Try it:
Set down each entry below exactly as written, keeping the pictures out.

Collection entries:
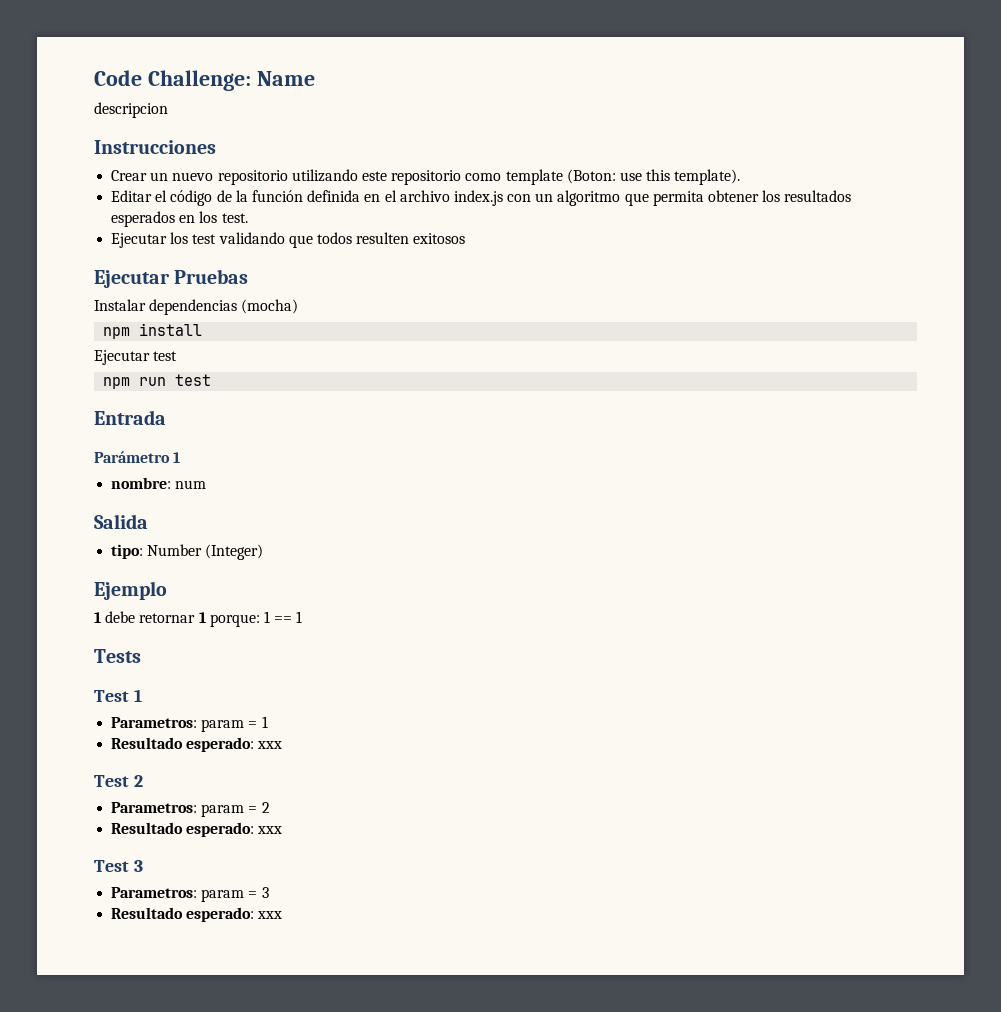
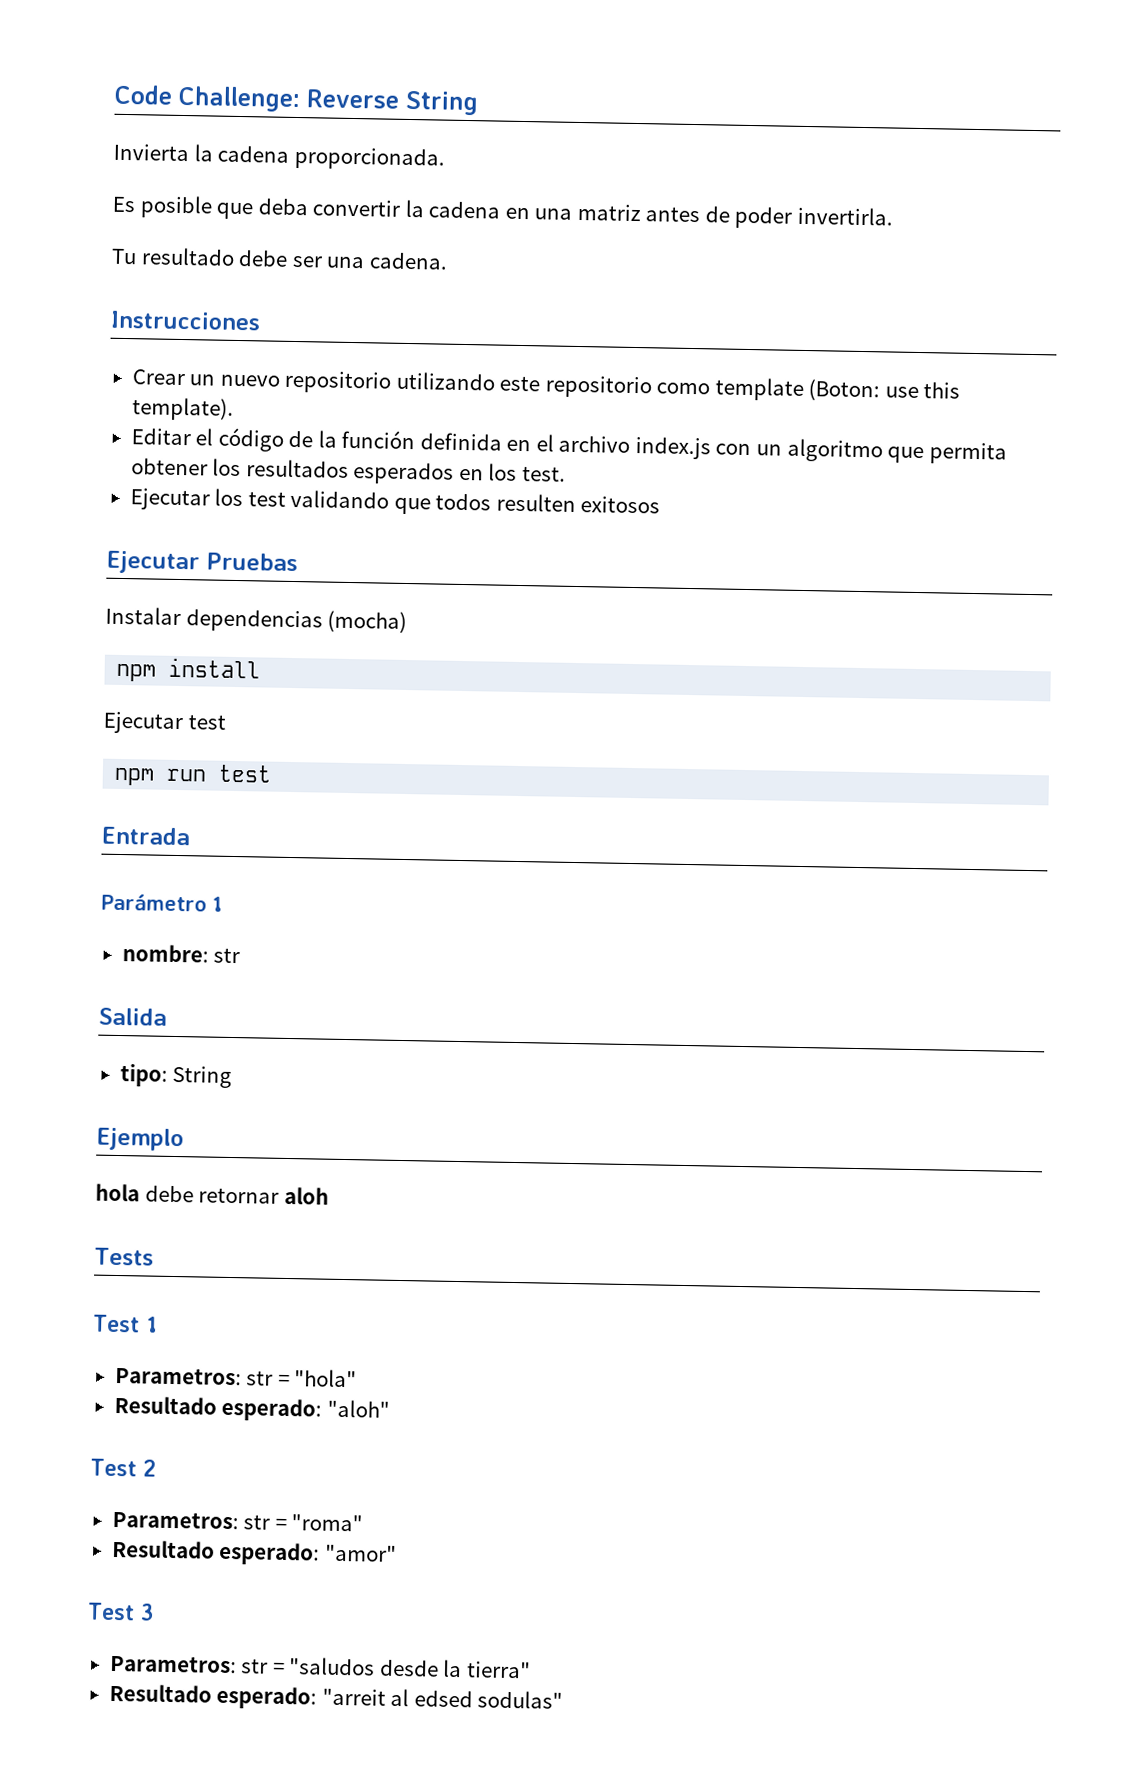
[256,71,315,86] [94,102,168,118] Name // descripcion -> [306,89,478,116] [113,143,445,171] [112,195,893,229] [111,247,448,270] Reverse String // Invierta la cadena proporcionada. // Es posible que deba convertir la cadena en una matriz antes de poder invertirla. // Tu resultado debe ser una cadena.
[175,480,207,489] num -> [213,947,241,964] str
[147,544,264,560] Number (Integer) -> [172,1065,233,1089] String
[94,612,101,623] 1 -> [95,1183,140,1202] hola
[198,611,303,627] 1 porque: 1 == 1 -> [283,1186,329,1205] aloh
[201,716,268,732] [111,737,283,752] param = 1 // Resultado esperado: xxx -> [246,1369,358,1388] [113,1395,390,1422] str = "hola" // Resultado esperado: "aloh"
[201,802,270,817] [111,822,283,837] param = 2 // Resultado esperado: xxx -> [243,1514,364,1532] [111,1539,397,1566] str = "roma" // Resultado esperado: "amor"
[201,887,269,902] [111,907,283,922] param = 3 // Resultado esperado: xxx -> [241,1657,531,1679] [108,1683,564,1710] str = "saludos desde la tierra" // Resultado esperado: "arreit al edsed sodulas"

Solution to the problem:
[256,71,315,86] [94,102,168,118] Name // descripcion -> [306,89,478,116] [113,143,445,171] [112,195,893,229] [111,247,448,270] Reverse String // Invierta la cadena proporcionada. // Es posible que deba convertir la cadena en una matriz antes de poder invertirla. // Tu resultado debe ser una cadena.
[175,480,207,489] num -> [213,947,241,964] str
[147,544,264,560] Number (Integer) -> [172,1065,233,1089] String
[94,612,101,623] 1 -> [95,1183,140,1202] hola
[198,611,303,627] 1 porque: 1 == 1 -> [283,1186,329,1205] aloh
[201,716,268,732] [111,737,283,752] param = 1 // Resultado esperado: xxx -> [246,1369,358,1388] [113,1395,390,1422] str = "hola" // Resultado esperado: "aloh"
[201,802,270,817] [111,822,283,837] param = 2 // Resultado esperado: xxx -> [243,1514,364,1532] [111,1539,397,1566] str = "roma" // Resultado esperado: "amor"
[201,887,269,902] [111,907,283,922] param = 3 // Resultado esperado: xxx -> [241,1657,531,1679] [108,1683,564,1710] str = "saludos desde la tierra" // Resultado esperado: "arreit al edsed sodulas"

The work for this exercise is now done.